- Material for this task -
Start of Block

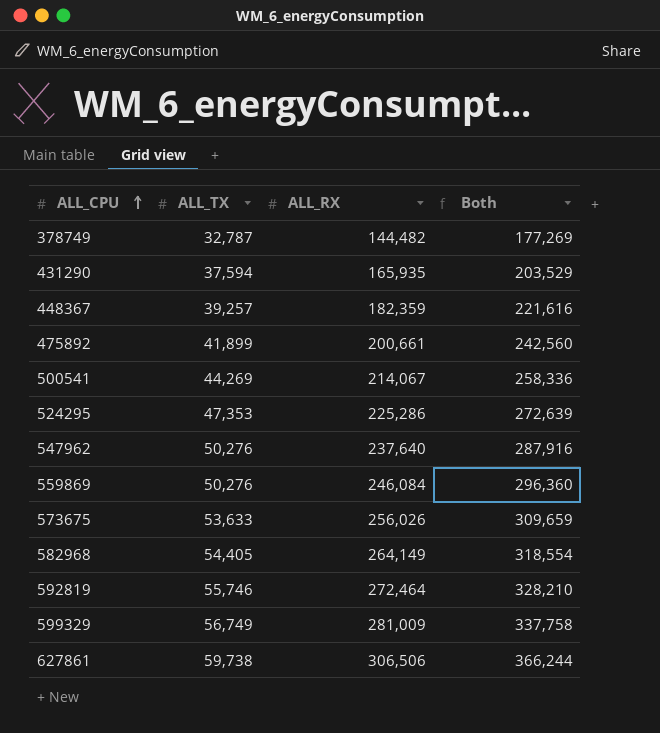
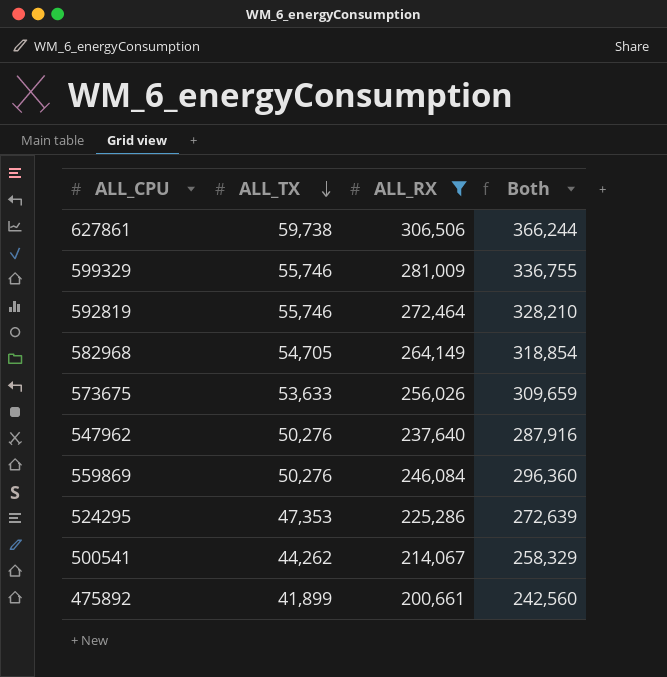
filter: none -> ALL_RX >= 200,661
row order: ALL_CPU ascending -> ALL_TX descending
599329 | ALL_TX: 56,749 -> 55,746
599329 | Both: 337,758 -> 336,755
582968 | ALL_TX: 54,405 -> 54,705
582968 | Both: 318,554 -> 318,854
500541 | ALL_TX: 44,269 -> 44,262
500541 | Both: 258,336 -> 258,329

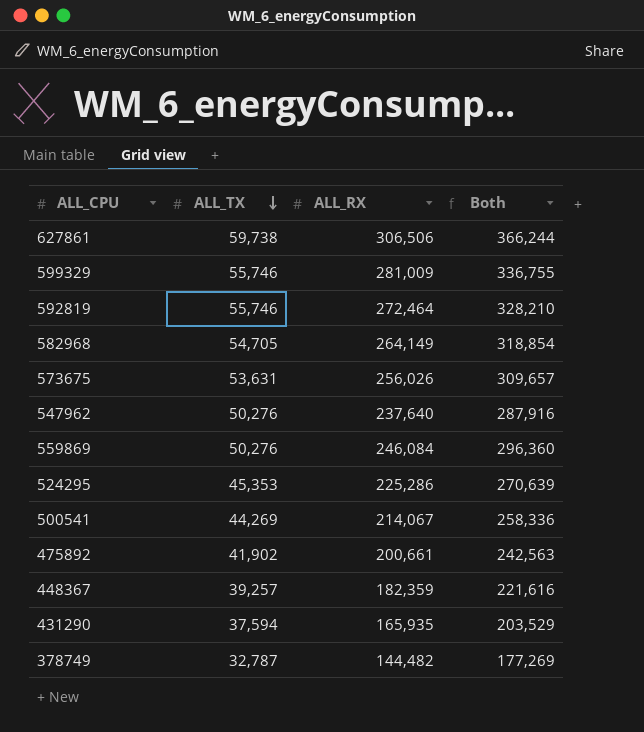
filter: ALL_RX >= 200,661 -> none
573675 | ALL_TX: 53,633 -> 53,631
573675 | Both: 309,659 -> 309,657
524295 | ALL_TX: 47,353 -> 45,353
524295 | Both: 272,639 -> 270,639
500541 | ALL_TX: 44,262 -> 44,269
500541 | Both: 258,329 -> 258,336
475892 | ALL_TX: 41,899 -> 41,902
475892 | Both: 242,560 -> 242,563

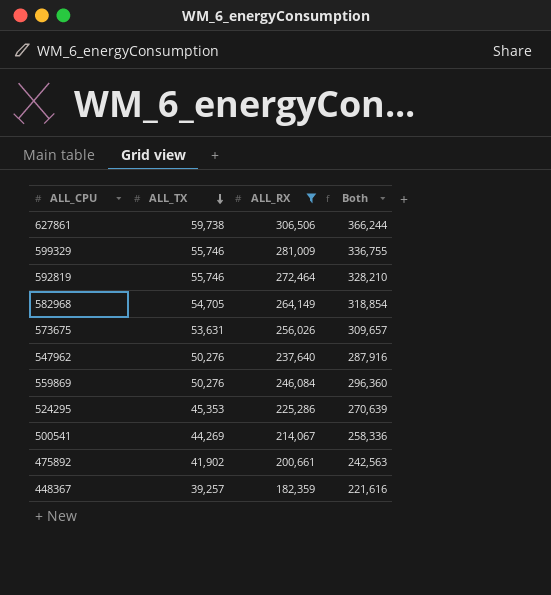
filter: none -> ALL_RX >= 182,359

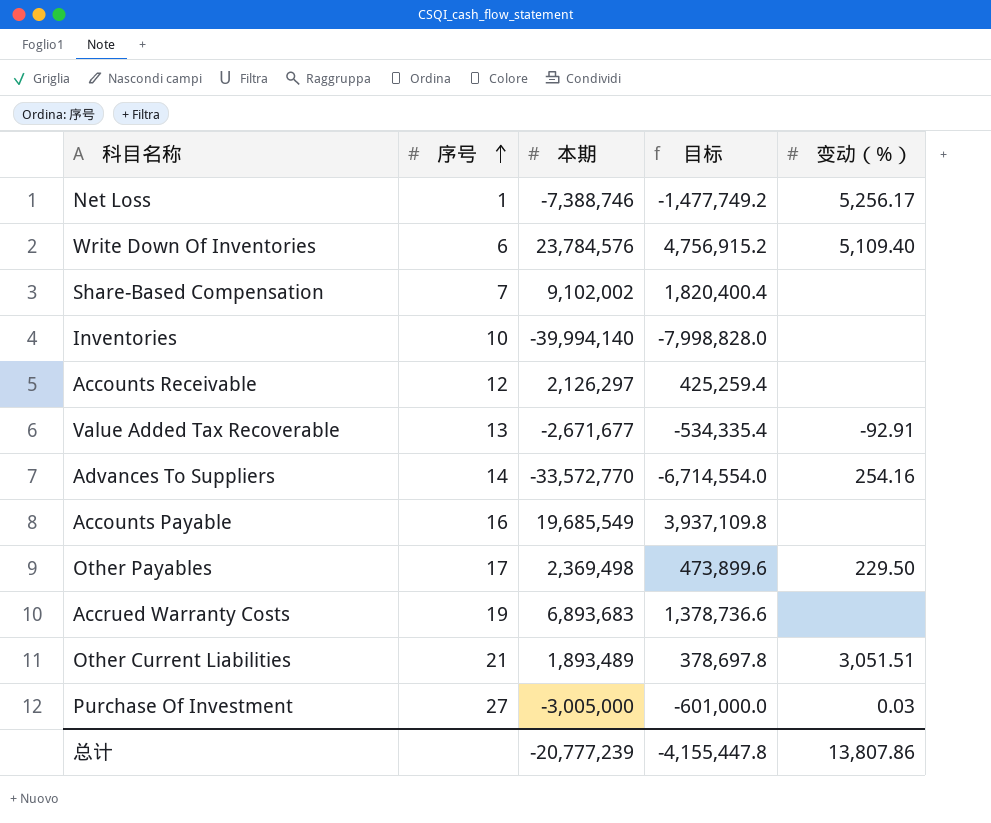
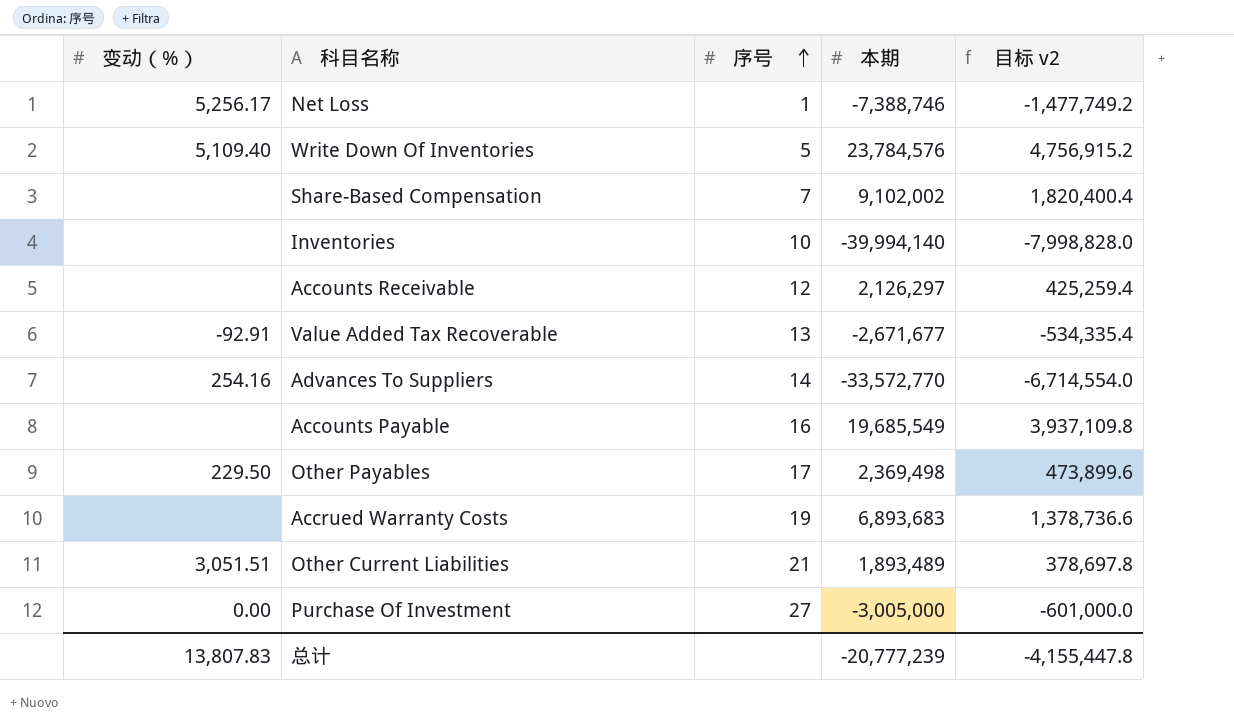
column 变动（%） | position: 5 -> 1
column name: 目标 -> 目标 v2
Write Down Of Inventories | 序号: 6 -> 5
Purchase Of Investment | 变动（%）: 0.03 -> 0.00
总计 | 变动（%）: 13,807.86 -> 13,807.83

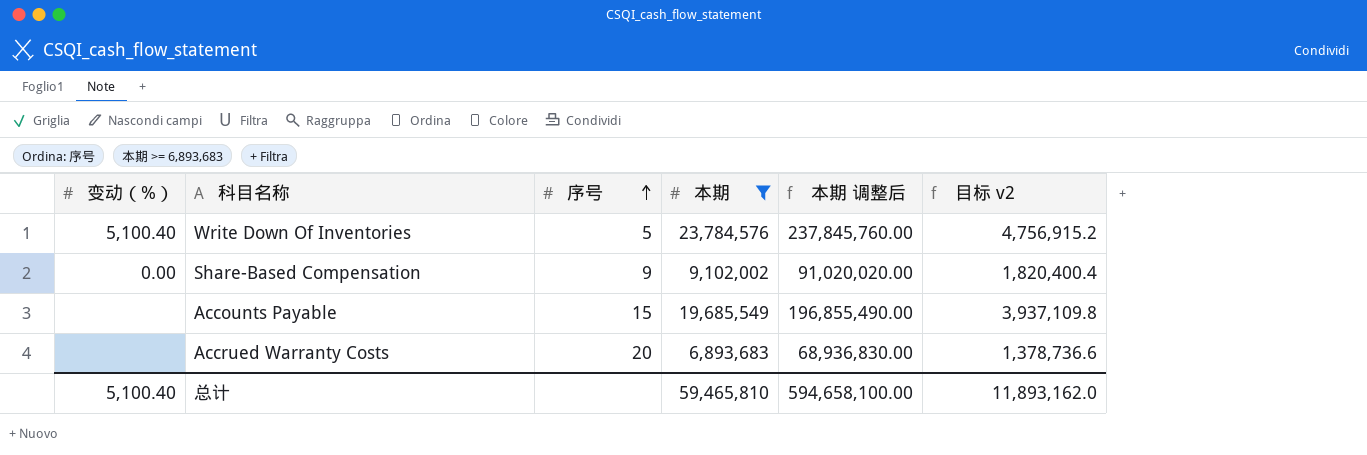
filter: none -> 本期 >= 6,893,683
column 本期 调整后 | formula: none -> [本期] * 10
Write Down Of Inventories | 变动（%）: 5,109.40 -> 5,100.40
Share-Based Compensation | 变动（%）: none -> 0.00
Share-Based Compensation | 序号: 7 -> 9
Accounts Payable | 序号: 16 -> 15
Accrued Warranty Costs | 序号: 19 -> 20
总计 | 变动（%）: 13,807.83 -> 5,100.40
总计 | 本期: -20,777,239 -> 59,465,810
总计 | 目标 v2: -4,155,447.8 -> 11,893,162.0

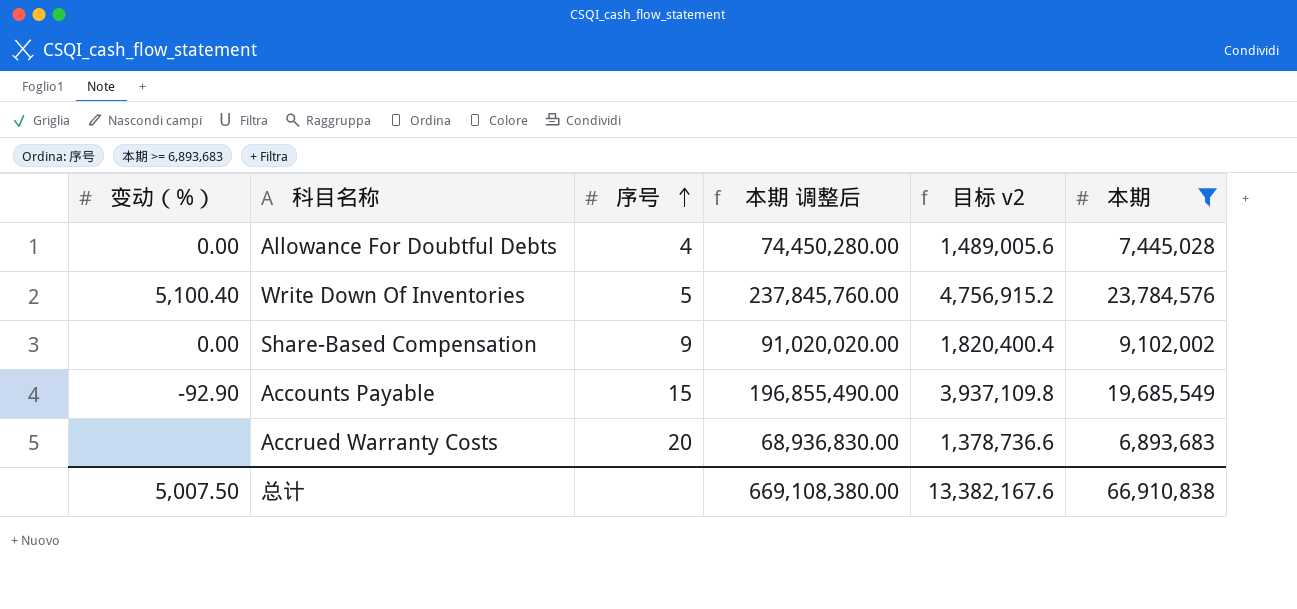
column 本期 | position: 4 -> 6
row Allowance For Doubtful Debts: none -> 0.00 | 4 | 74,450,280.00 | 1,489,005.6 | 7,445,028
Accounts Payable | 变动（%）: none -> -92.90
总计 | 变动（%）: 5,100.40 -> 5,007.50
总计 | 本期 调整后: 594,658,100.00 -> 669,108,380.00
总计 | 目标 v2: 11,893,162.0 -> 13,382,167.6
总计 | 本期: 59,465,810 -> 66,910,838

End of Block

- What this task involves -
After locating the line containing "Purchase Of Investment | 变动（%）: 0.03 -> 0.00" in the entries above, return it and every line after it exactly, ending at the line containing "总计 | 变动（%）: 13,807.83 -> 5,100.40", without pictures.

- Your response -
Purchase Of Investment | 变动（%）: 0.03 -> 0.00
总计 | 变动（%）: 13,807.86 -> 13,807.83

filter: none -> 本期 >= 6,893,683
column 本期 调整后 | formula: none -> [本期] * 10
Write Down Of Inventories | 变动（%）: 5,109.40 -> 5,100.40
Share-Based Compensation | 变动（%）: none -> 0.00
Share-Based Compensation | 序号: 7 -> 9
Accounts Payable | 序号: 16 -> 15
Accrued Warranty Costs | 序号: 19 -> 20
总计 | 变动（%）: 13,807.83 -> 5,100.40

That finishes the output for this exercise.